» **Exercise directions**: Return each line of the data below verbatim; pictures are to be left out.
(Supplied data Opens)
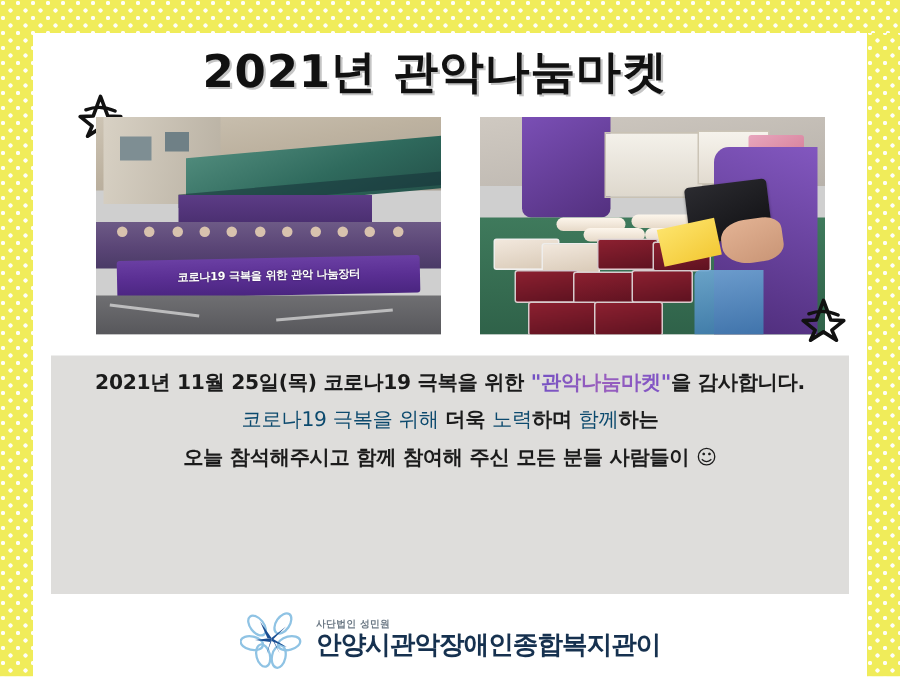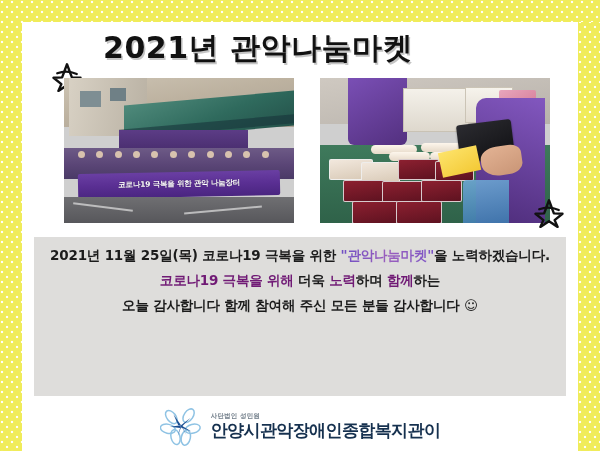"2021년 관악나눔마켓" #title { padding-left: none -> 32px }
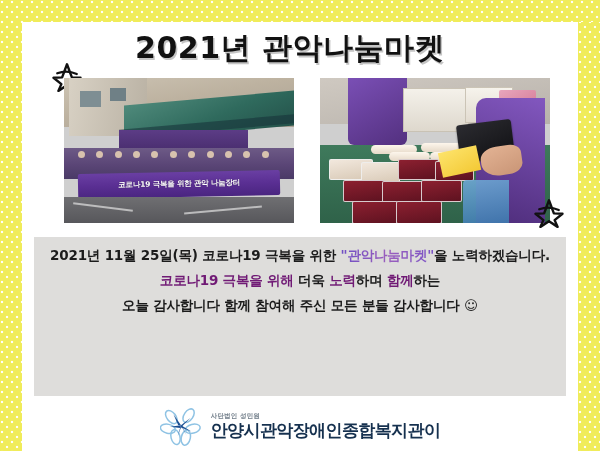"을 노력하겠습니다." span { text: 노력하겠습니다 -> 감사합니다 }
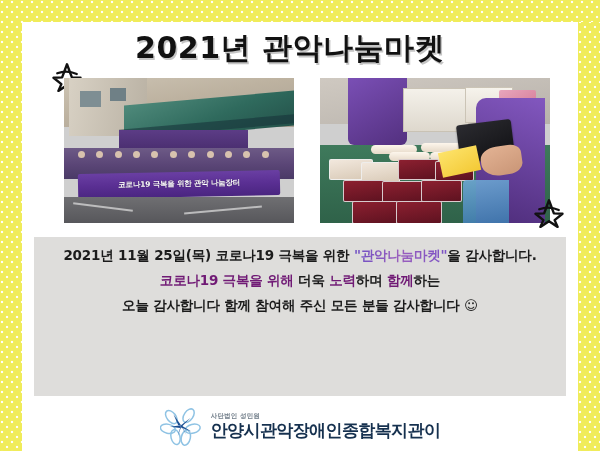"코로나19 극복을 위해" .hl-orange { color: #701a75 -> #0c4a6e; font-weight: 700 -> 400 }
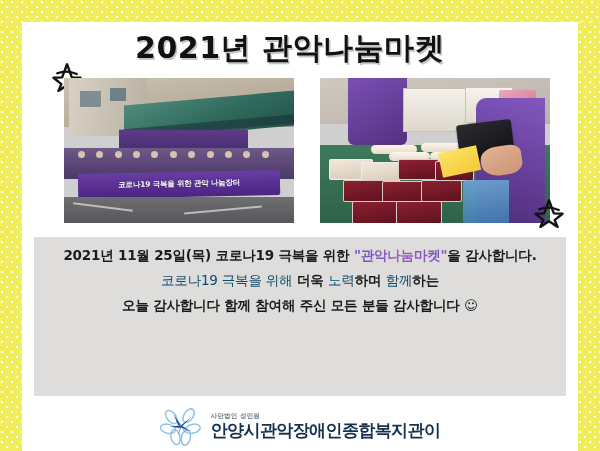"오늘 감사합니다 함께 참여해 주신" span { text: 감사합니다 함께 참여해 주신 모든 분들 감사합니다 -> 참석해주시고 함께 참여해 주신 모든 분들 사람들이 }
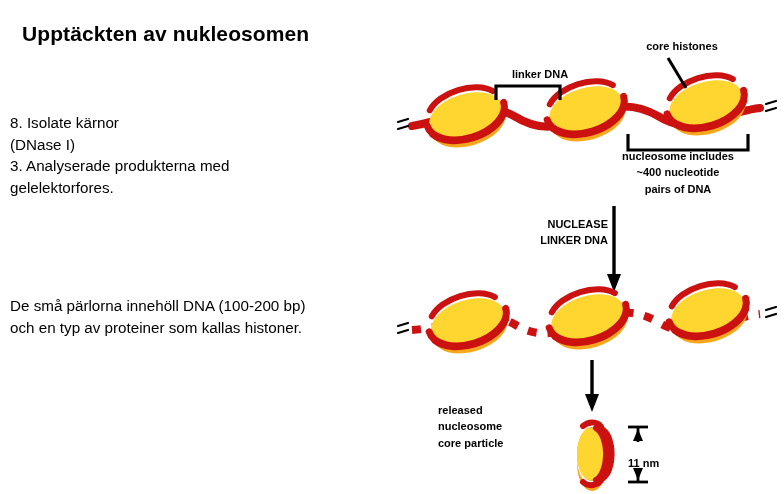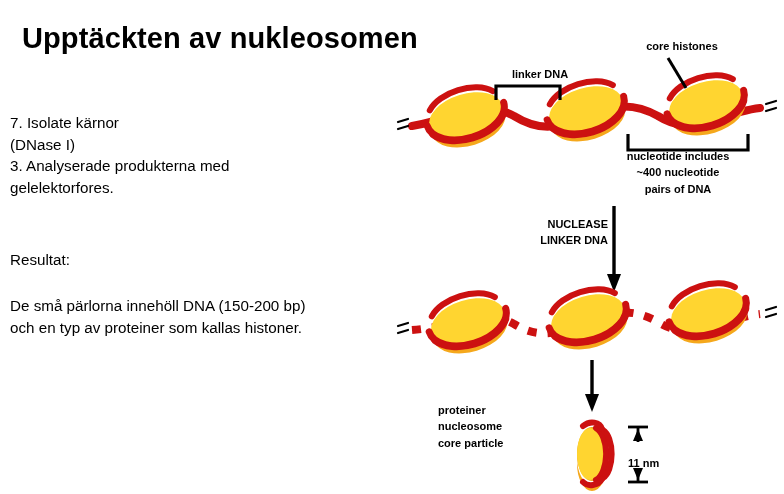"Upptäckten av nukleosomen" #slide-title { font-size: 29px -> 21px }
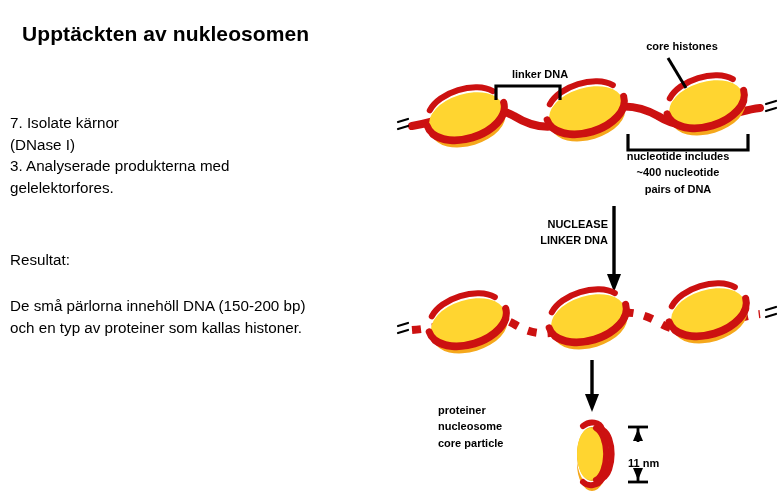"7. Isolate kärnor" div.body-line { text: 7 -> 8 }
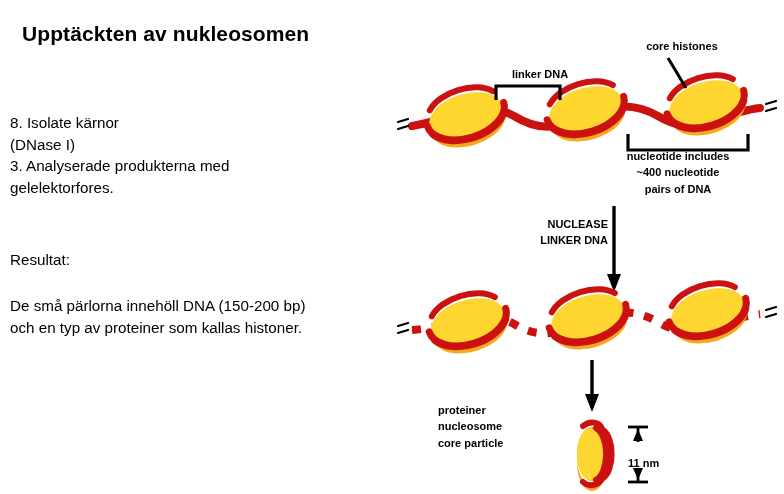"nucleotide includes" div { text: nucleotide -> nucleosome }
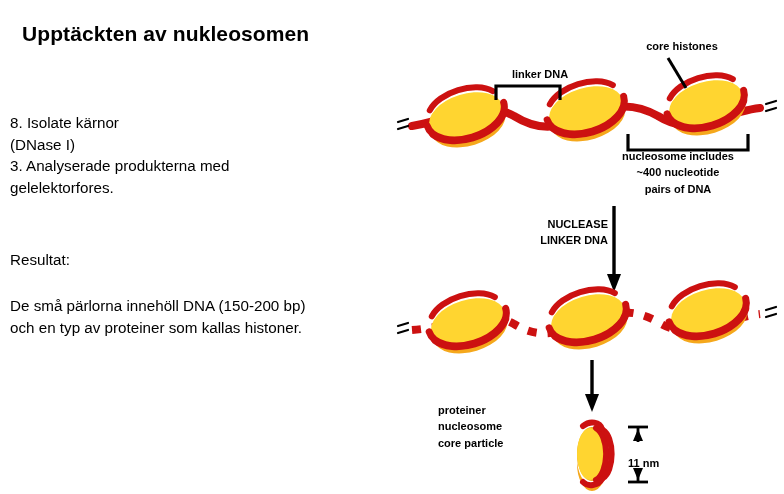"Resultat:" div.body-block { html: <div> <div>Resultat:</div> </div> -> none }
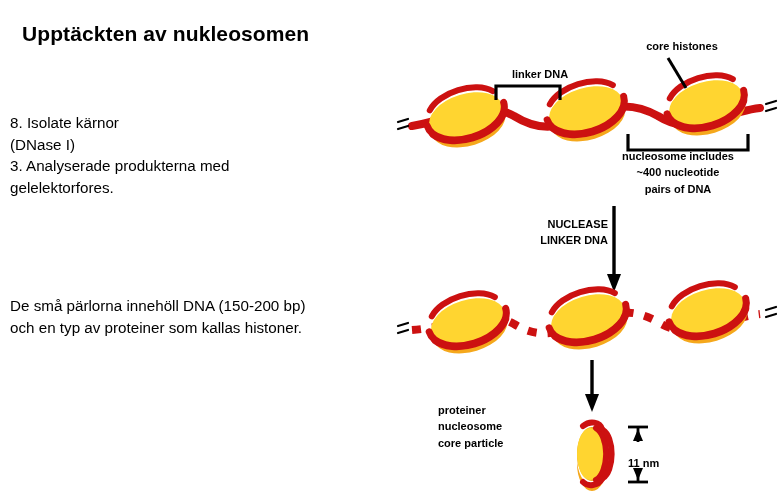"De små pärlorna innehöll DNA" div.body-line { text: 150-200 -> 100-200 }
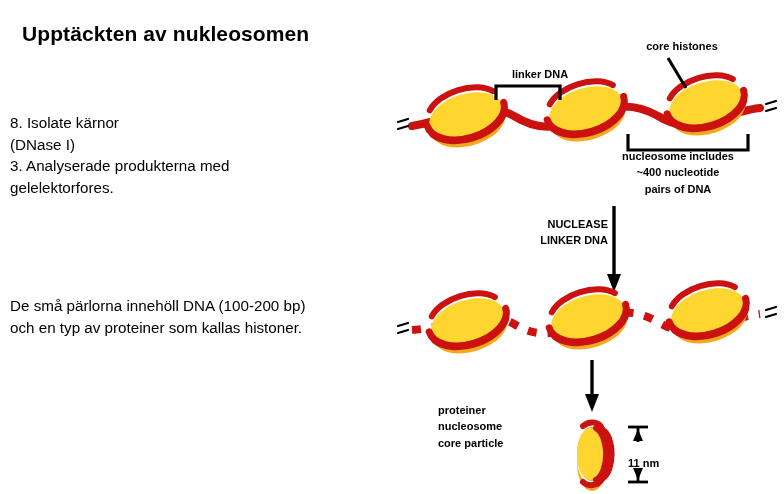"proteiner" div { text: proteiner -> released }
(Supplied data Closes)
» **Task response**:
"2021년 관악나눔마켓" #title { padding-left: none -> 32px }
"을 노력하겠습니다." span { text: 노력하겠습니다 -> 감사합니다 }
"코로나19 극복을 위해" .hl-orange { color: #701a75 -> #0c4a6e; font-weight: 700 -> 400 }
"오늘 감사합니다 함께 참여해 주신" span { text: 감사합니다 함께 참여해 주신 모든 분들 감사합니다 -> 참석해주시고 함께 참여해 주신 모든 분들 사람들이 }
"Upptäckten av nukleosomen" #slide-title { font-size: 29px -> 21px }
"7. Isolate kärnor" div.body-line { text: 7 -> 8 }
"nucleotide includes" div { text: nucleotide -> nucleosome }
"Resultat:" div.body-block { html: <div> <div>Resultat:</div> </div> -> none }
"De små pärlorna innehöll DNA" div.body-line { text: 150-200 -> 100-200 }
"proteiner" div { text: proteiner -> released }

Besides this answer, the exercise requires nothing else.